Remake of Brooke Shields’ ‘Endless Love’ is endlessly lame

Shana Feste’s endlessly lame “Endless Love’’ remake turns the obsessive sexual heat way down from the infamous 1981 Brooke Shields vehicle — while also tossing out the tragedies of Scott Spencer’s acclaimed source novel (but keeping Diana Ross and Lionel Richie’s original theme song).

Franco Zeffirelli’s operatic original is a pretty bad movie, but it did have a clear agenda: To exploit Shields’ notoriety as a teenage hottie, coming on the heels of “The Blue Lagoon.’’ The film’s brilliant tag line: “She is 15. He is 17. The love every parent fears.”

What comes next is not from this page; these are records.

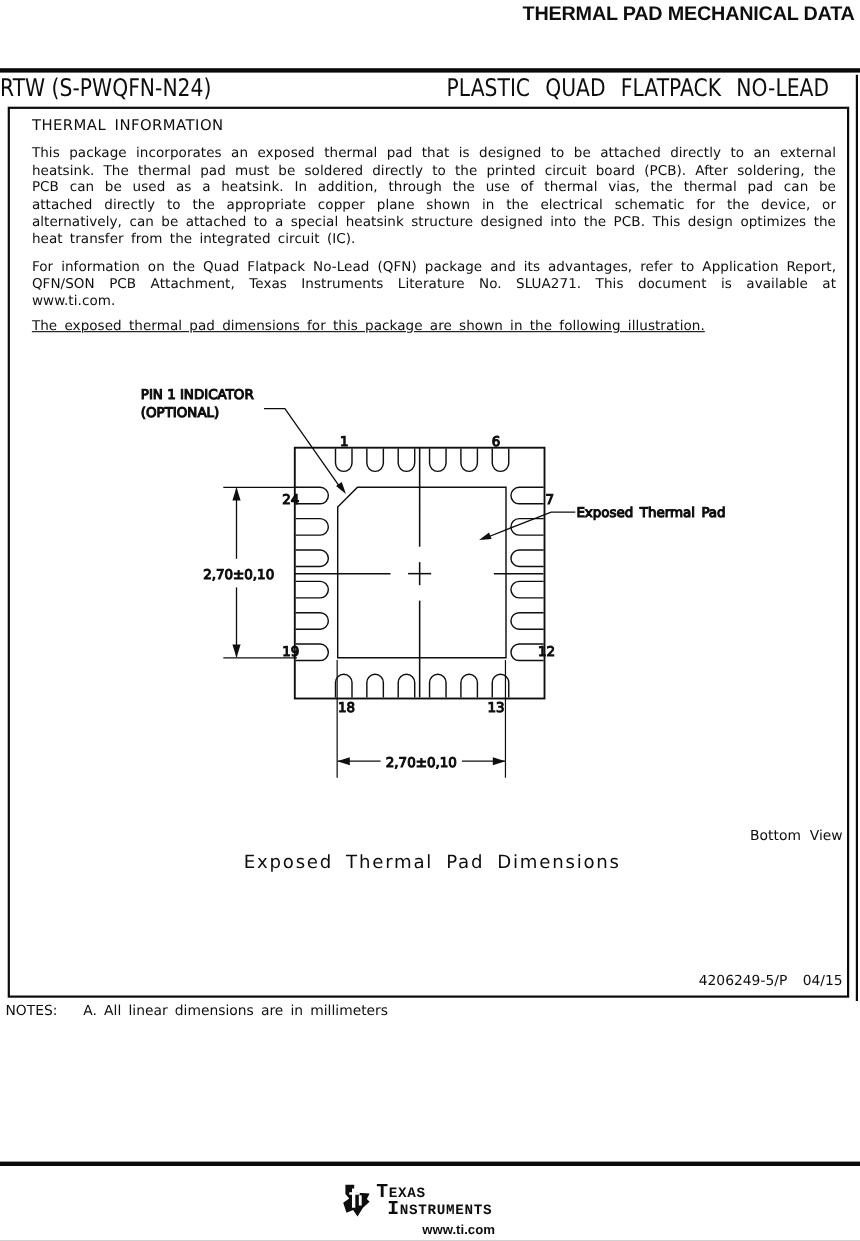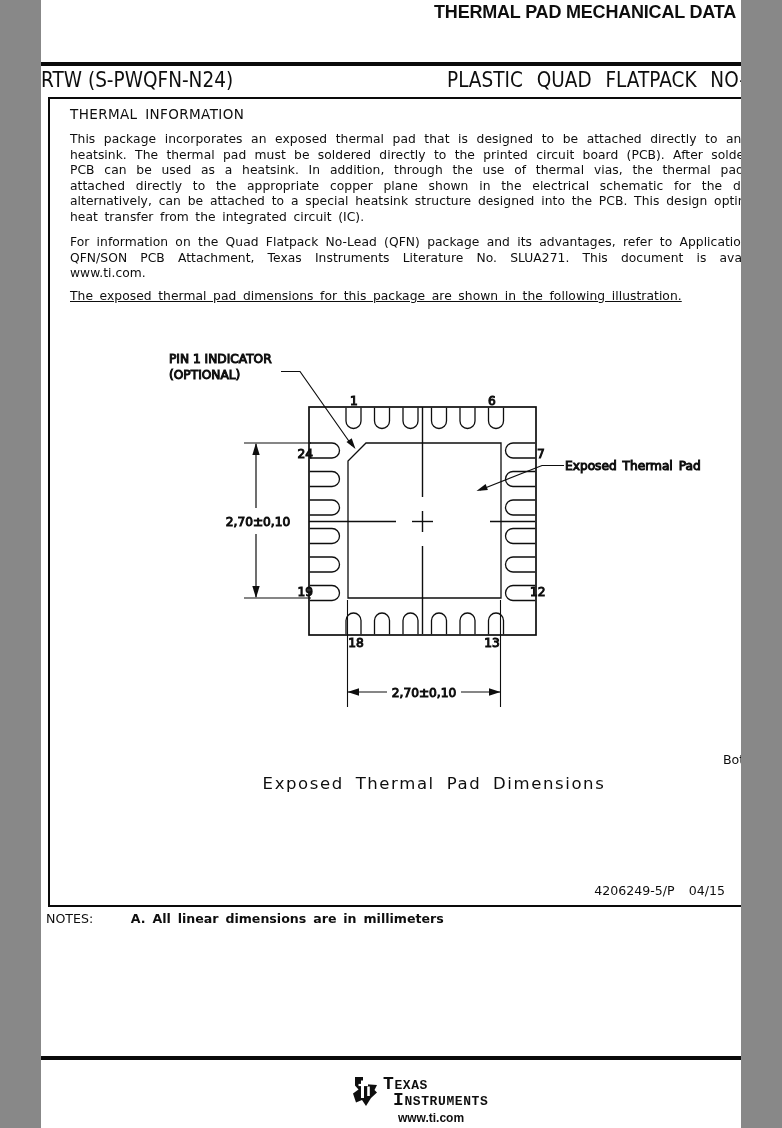--- a/index.html
+++ b/index.html
@@ -1,17 +1,17 @@
 <!DOCTYPE html>
 <html><head>
 <meta charset="utf-8">
 <style>
   html,body{margin:0;padding:0;background:#888;}
   .page{
-    position:relative;width:700px;height:1128px;margin:0 auto;
+    position:relative;width:782px;height:1128px;margin:0 auto;
     background:#ffffff;overflow:hidden;
     font-family:"DejaVu Sans",sans-serif;color:#0e0e0e;
   }
   .abs{position:absolute;}
   
   .doc-title{top:2px;right:5px;font-family:"Liberation Sans",sans-serif;
     font-weight:bold;font-size:18px;letter-spacing:-0.2px;white-space:nowrap;}
   .top-rule{top:62px;left:0;width:782px;height:4px;background:#0a0a0a;}
   .pkg-line{top:67px;height:26px;font-size:21px;font-weight:400;white-space:nowrap;
     font-family:"DejaVu Sans",sans-serif;}
@@ -33,29 +33,29 @@
   .lbl{font-size:12.2px;word-spacing:2px;}
   
   .caption-wrap{left:0;top:752px;width:766px;text-align:right;font-size:12.6px;word-spacing:4px;}
   .caption-big{left:0;top:774px;width:786px;text-align:center;font-size:16.5px;
     letter-spacing:1.6px;word-spacing:5px;}
   
   .doc-number{top:883px;right:16px;font-size:12.6px;white-space:nowrap;}
   .doc-number .date{margin-left:14px;}
   .notes-row{top:911px;left:5px;font-size:12.6px;word-spacing:2.5px;}
   .notes-label{display:inline-block;}
-  .note-a{display:inline-block;margin-left:31px;font-weight:bold;}
+  .note-a{display:inline-block;margin-left:17px;}
   
   .footer-rule{top:1056px;left:0;width:782px;height:3.5px;background:#0a0a0a;}
   .ti-icon{left:310px;top:1076px;}
   .brand{left:342px;top:1077px;font-family:Liberation Mono, monospace;
     font-weight:bold;font-variant:small-caps;font-size:18px;line-height:15.5px;
     letter-spacing:0.6px;}
   .brand .l2{margin-left:10px;}
-  .brand-url{left:330px;top:1111px;width:120px;text-align:center;
+  .brand-url{left:330px;top:1111px;width:120px;text-align:right;
     font-family:"Liberation Sans",sans-serif;font-weight:bold;font-size:12px;}
 </style>
 </head>
 <body>
 
 <div class="page">
 
   <div class="abs doc-title">THERMAL PAD MECHANICAL DATA</div>
   <div class="abs top-rule"></div>
   <div class="abs pkg-line pkg-code">RTW (S-PWQFN-N24)</div>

Shields actually was around 15 when she made the movie, and that (plus her then-ethereal beauty) drove the story of her liberal dad going ballistic when he discovered she was having sex with a high school senior (played by the hapless Martin Hewitt, who in no way was up to the demands of the role).

That approach clearly wasn’t going to work in today’s more politically correct world — at least not in a major studio release that tones down the R-rated hothouse sexuality of the 1981 edition to the more box-office friendly confines of a PG-13.

In this hackneyed update, both Jade (Gabriella Wilde) and David (Alex Pettyfer) are safely 17, and her cardiologist dad catches them exiting a closet following a brief smooch at a graduation party.

Dad (Bruce Greenwood, who does all of the dramatic heavy lifting, with a little help from Joely Richardson as his wife) is concerned about Jade’s infatuation with David because he’s from the wrong side of the tracks — a trope that had whiskers on it decades before 1981.

David, whose thwarted obsession with Jade tipped over into psychosis in Spencer’s novel and the earlier movie, here has a juvenile record because he beat up a man who was cuckolding his dad (Robert Patrick in a curly wig as an auto mechanic).

Indie director Feste — who traversed similar territory with far more bite in “The Greatest’’ — embraces the overused clichés of contemporary romantic drama, especially montages.

David and Jade remain pretty ciphers — American teenagers shakily impersonated by a pair of 24-year-old English actors in attractive Georgia settings that seem to have been dictated more by tax incentives than anything to do with the paper-thin narrative.

In both Spencer’s novel and the earlier film of “Endless Love,’’ David sets a fire that leads to an increasingly awful series of tragedies. It’s not really spoiling anything to report that in this low-stakes version, the fire is an accident that triggers a happy ending. Like I said, lame.